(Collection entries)
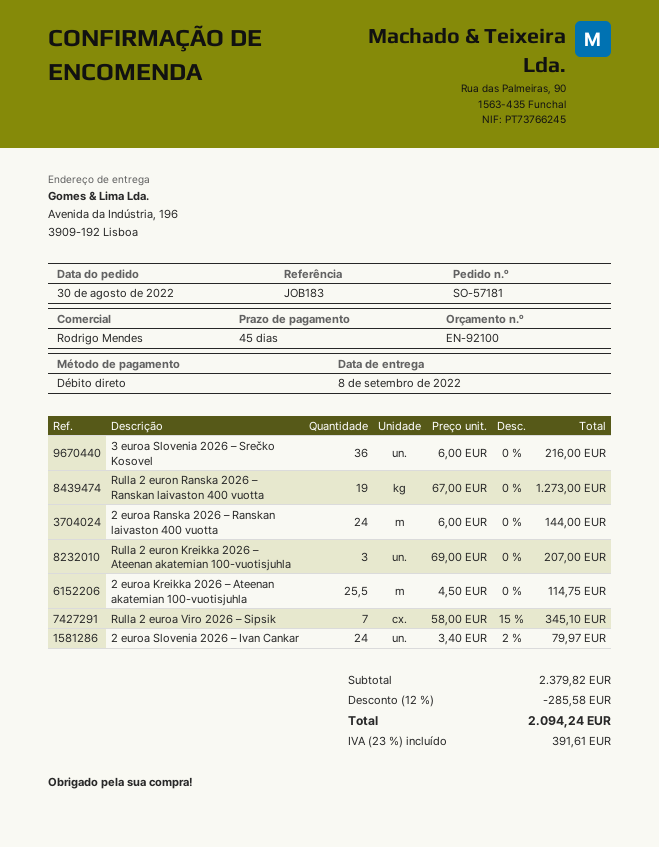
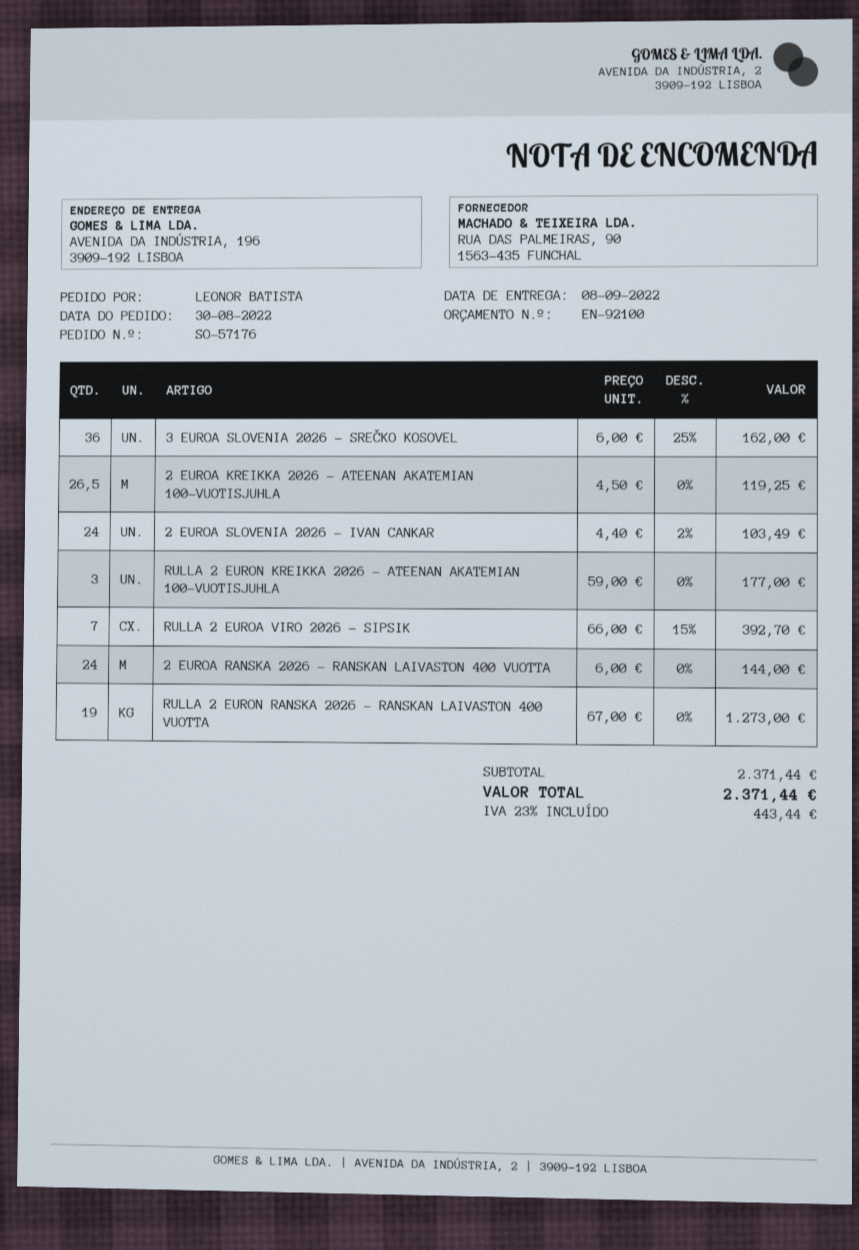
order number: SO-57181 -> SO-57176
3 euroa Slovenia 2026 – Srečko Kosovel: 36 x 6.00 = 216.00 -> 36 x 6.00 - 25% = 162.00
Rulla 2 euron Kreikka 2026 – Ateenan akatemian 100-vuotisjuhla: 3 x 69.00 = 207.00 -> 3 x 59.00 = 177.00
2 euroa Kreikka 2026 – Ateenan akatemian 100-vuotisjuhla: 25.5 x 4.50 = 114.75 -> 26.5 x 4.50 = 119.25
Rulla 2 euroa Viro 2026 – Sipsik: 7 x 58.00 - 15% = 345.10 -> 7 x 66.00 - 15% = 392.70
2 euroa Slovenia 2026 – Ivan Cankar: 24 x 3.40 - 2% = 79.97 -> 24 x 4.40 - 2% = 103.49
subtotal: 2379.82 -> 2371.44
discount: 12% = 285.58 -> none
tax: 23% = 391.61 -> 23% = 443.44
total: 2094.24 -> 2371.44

> [EXERCISE GOAL]:
Among the lines above, find the ones containing "Rulla" and copy them.

> [EXPECTED ANSWER]:
Rulla 2 euron Kreikka 2026 – Ateenan akatemian 100-vuotisjuhla: 3 x 69.00 = 207.00 -> 3 x 59.00 = 177.00
Rulla 2 euroa Viro 2026 – Sipsik: 7 x 58.00 - 15% = 345.10 -> 7 x 66.00 - 15% = 392.70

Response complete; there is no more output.